• **Assigned task**
Needed from the data below: every line from the one with "[79,298,139,311] review ->" up to and including the one with "[96,831,722,847] // IS_DEV", repeated exactly and with nothing else.

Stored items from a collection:
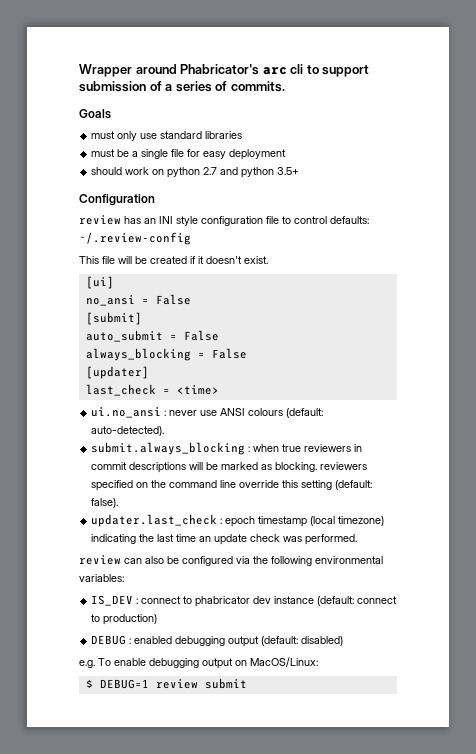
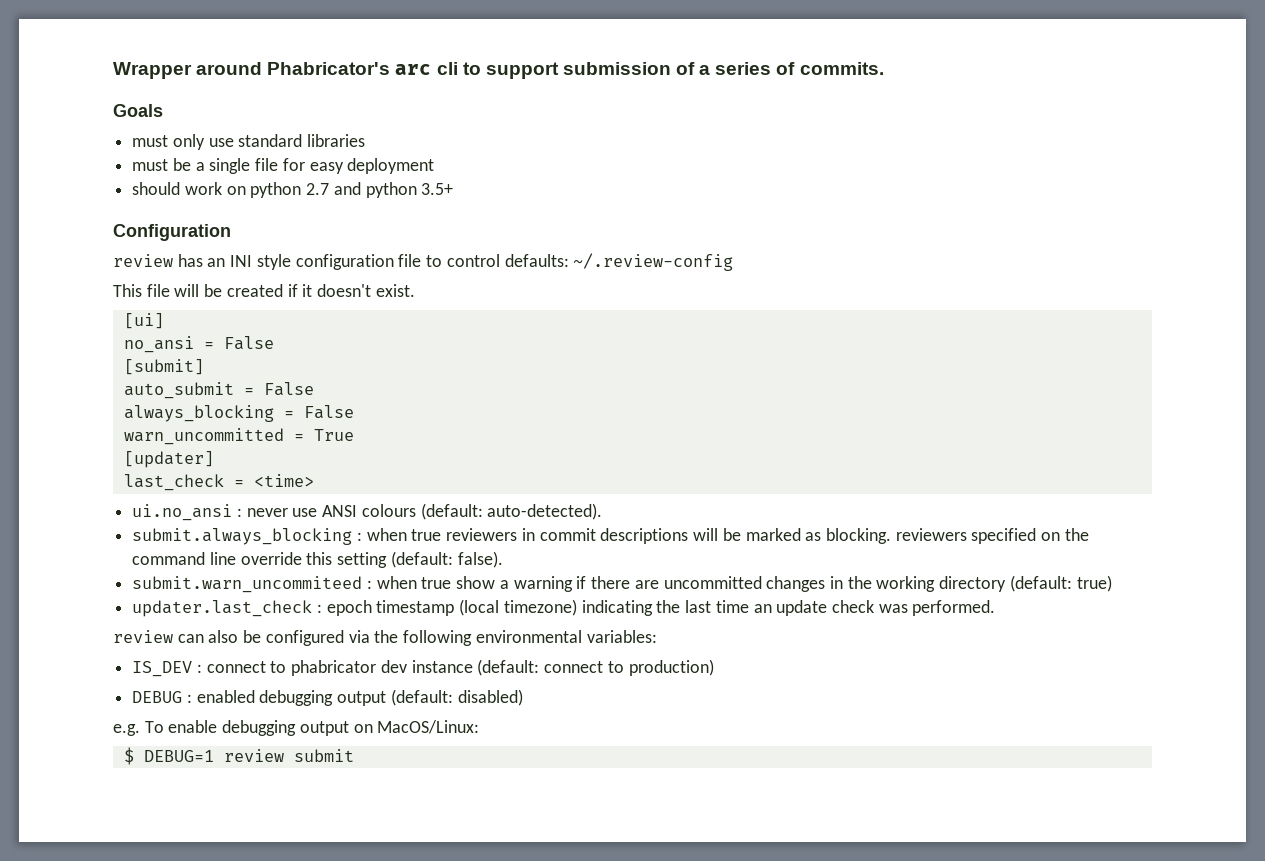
(247, 353) none -> [123,428,354,445] // warn_uncommitted = True
(119, 503) none -> [132,575,1112,593] // submit.warn_uncommiteed : when true show a warning if there are uncommitted changes in the working directory (default: true)

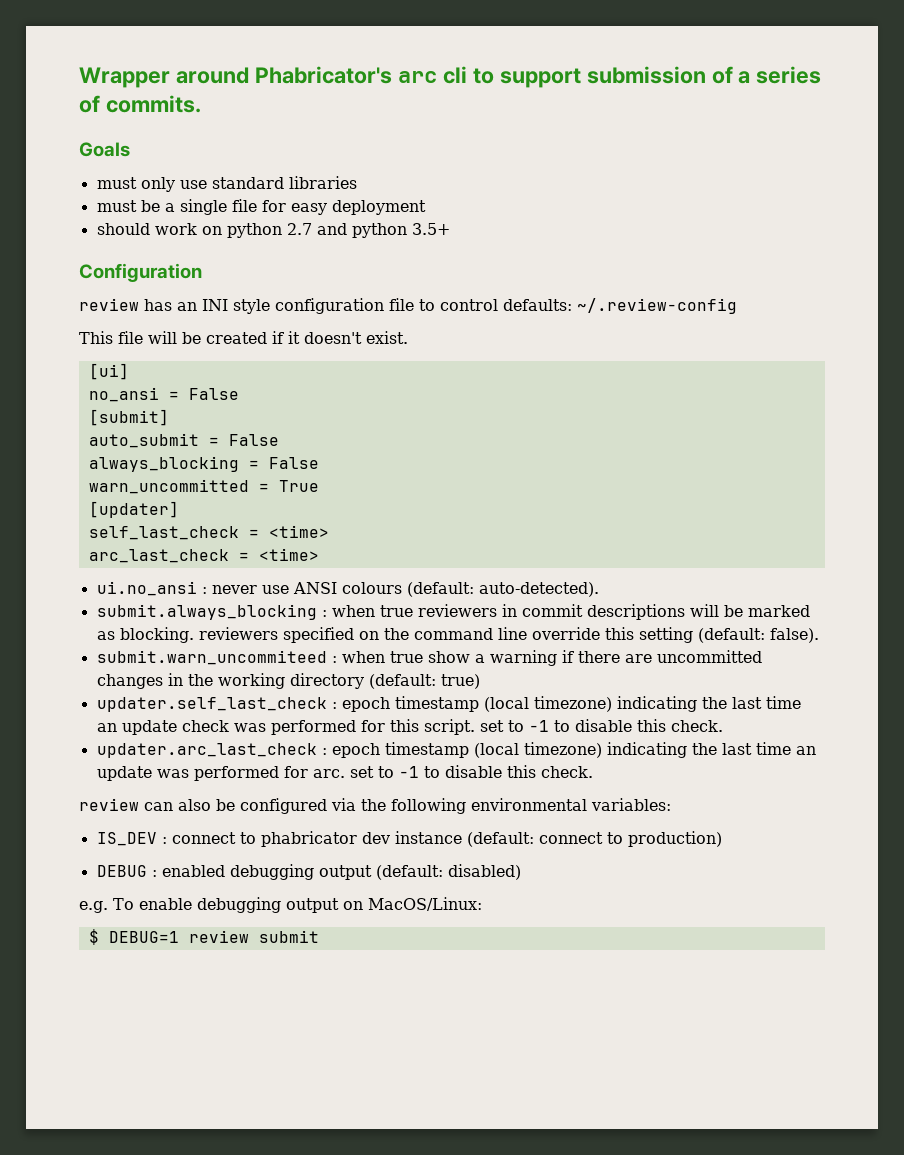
[123,474,224,491] last_check -> [88,525,329,540] [88,549,229,563] self_last_check = <time> // arc_last_check
[132,600,313,617] updater.last_check -> [96,697,327,712] updater.self_last_check
[912,600,996,616] performed. -> [270,719,723,735] [96,742,816,758] [96,765,593,781] performed for this script. set to -1 to disable this check. // updater.arc_last_check : epoch timestamp (local timezone) indicating the last time an update was performed for arc. set to -1 to disable this check.

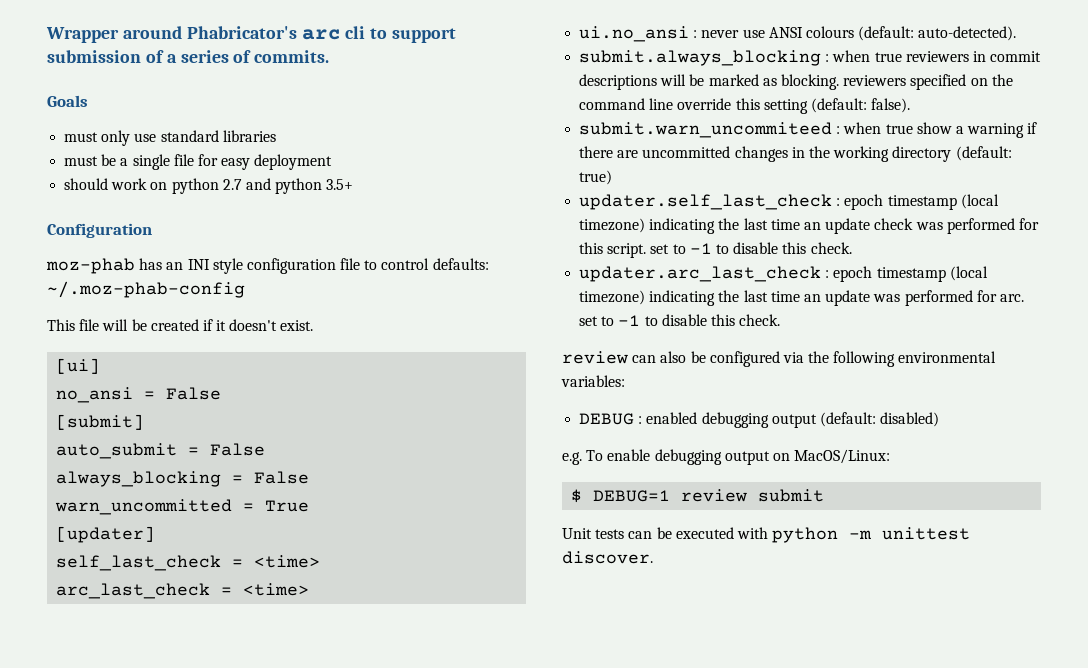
[79,298,139,311] review -> [46,258,135,274] moz-phab
[577,298,737,314] ~/.review-config -> [47,281,245,298] ~/.moz-phab-config
[96,831,722,847] // IS_DEV : connect to phabricator dev instance (default: connect to production) -> (625, 381) none
(319, 936) none -> [562,527,971,543] [562,551,653,564] // Unit tests can be executed with python -m unittest discover.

• **Exercise result**
[79,298,139,311] review -> [46,258,135,274] moz-phab
[577,298,737,314] ~/.review-config -> [47,281,245,298] ~/.moz-phab-config
[96,831,722,847] // IS_DEV : connect to phabricator dev instance (default: connect to production) -> (625, 381) none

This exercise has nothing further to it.